WORK REQUIRED>
An exact transcription of every entry is required. Images are not part of it.

DATA EXTRACTS>

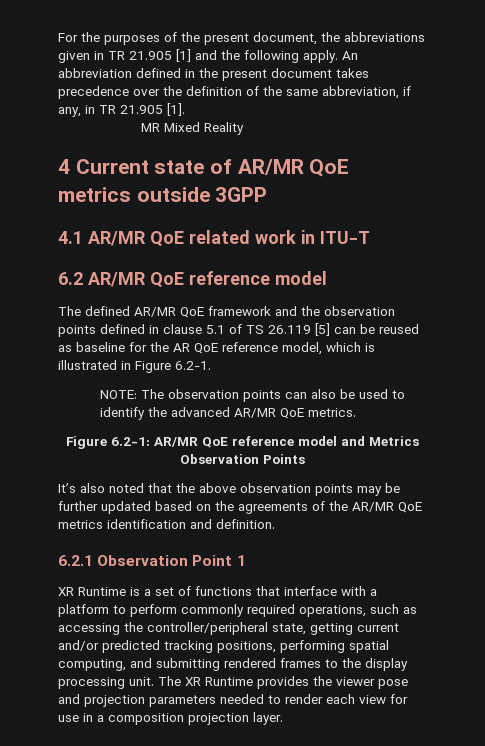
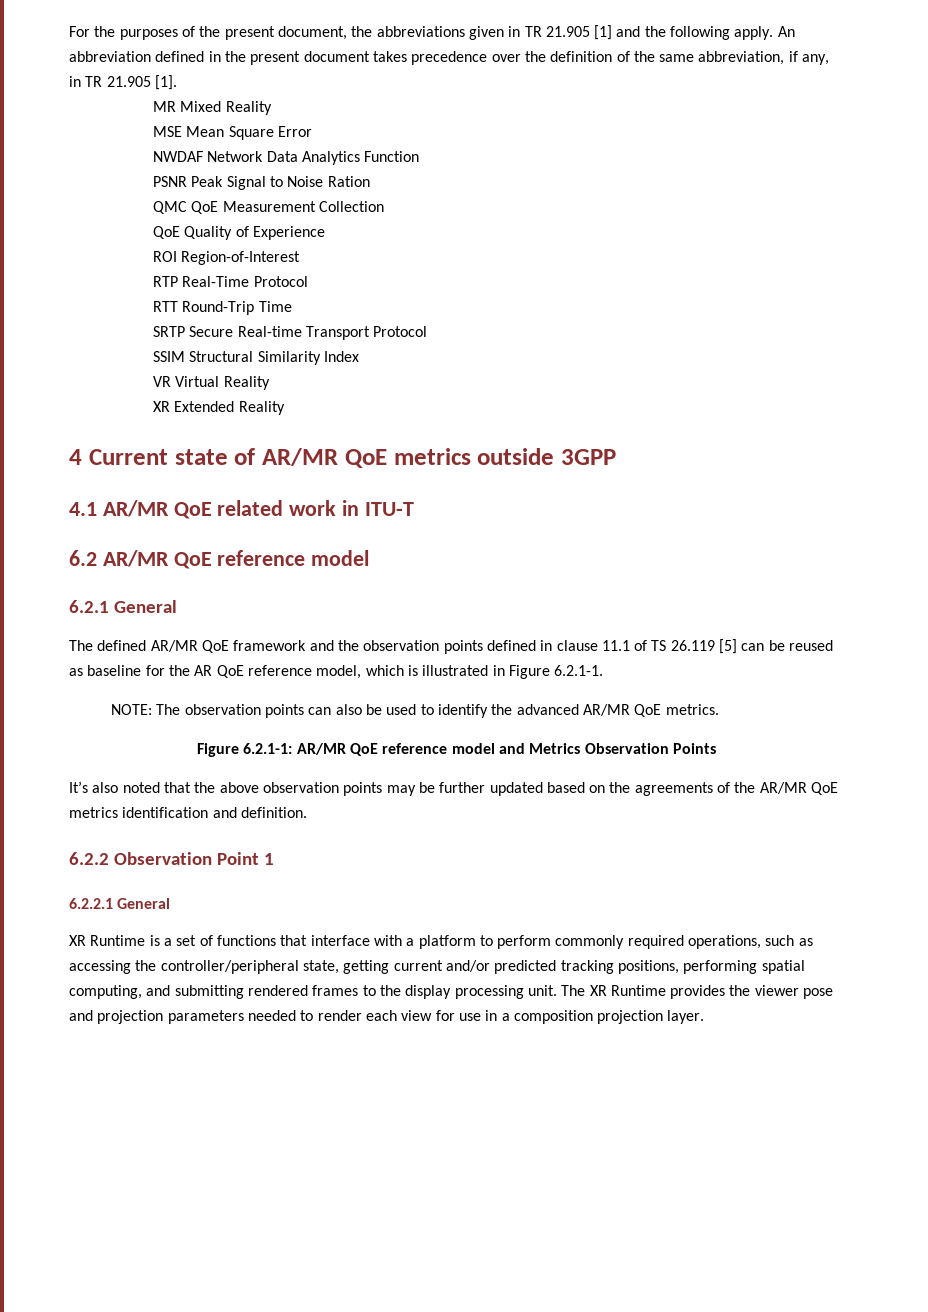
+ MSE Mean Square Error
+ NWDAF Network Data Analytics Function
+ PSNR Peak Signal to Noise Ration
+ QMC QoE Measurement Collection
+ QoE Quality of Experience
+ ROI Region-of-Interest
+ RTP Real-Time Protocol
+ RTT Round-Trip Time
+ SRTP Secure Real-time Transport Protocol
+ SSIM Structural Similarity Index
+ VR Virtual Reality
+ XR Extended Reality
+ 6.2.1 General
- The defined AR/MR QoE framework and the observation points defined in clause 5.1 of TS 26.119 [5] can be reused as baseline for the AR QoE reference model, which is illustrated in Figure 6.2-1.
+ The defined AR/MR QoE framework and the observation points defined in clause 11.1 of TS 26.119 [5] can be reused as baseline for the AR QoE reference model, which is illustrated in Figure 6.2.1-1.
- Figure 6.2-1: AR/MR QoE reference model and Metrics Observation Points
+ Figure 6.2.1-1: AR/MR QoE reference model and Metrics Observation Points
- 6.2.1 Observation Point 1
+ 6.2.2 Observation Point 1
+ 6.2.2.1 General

SOLUTION TO THIS PROBLEM>
+ MSE Mean Square Error
+ NWDAF Network Data Analytics Function
+ PSNR Peak Signal to Noise Ration
+ QMC QoE Measurement Collection
+ QoE Quality of Experience
+ ROI Region-of-Interest
+ RTP Real-Time Protocol
+ RTT Round-Trip Time
+ SRTP Secure Real-time Transport Protocol
+ SSIM Structural Similarity Index
+ VR Virtual Reality
+ XR Extended Reality
+ 6.2.1 General
- The defined AR/MR QoE framework and the observation points defined in clause 5.1 of TS 26.119 [5] can be reused as baseline for the AR QoE reference model, which is illustrated in Figure 6.2-1.
+ The defined AR/MR QoE framework and the observation points defined in clause 11.1 of TS 26.119 [5] can be reused as baseline for the AR QoE reference model, which is illustrated in Figure 6.2.1-1.
- Figure 6.2-1: AR/MR QoE reference model and Metrics Observation Points
+ Figure 6.2.1-1: AR/MR QoE reference model and Metrics Observation Points
- 6.2.1 Observation Point 1
+ 6.2.2 Observation Point 1
+ 6.2.2.1 General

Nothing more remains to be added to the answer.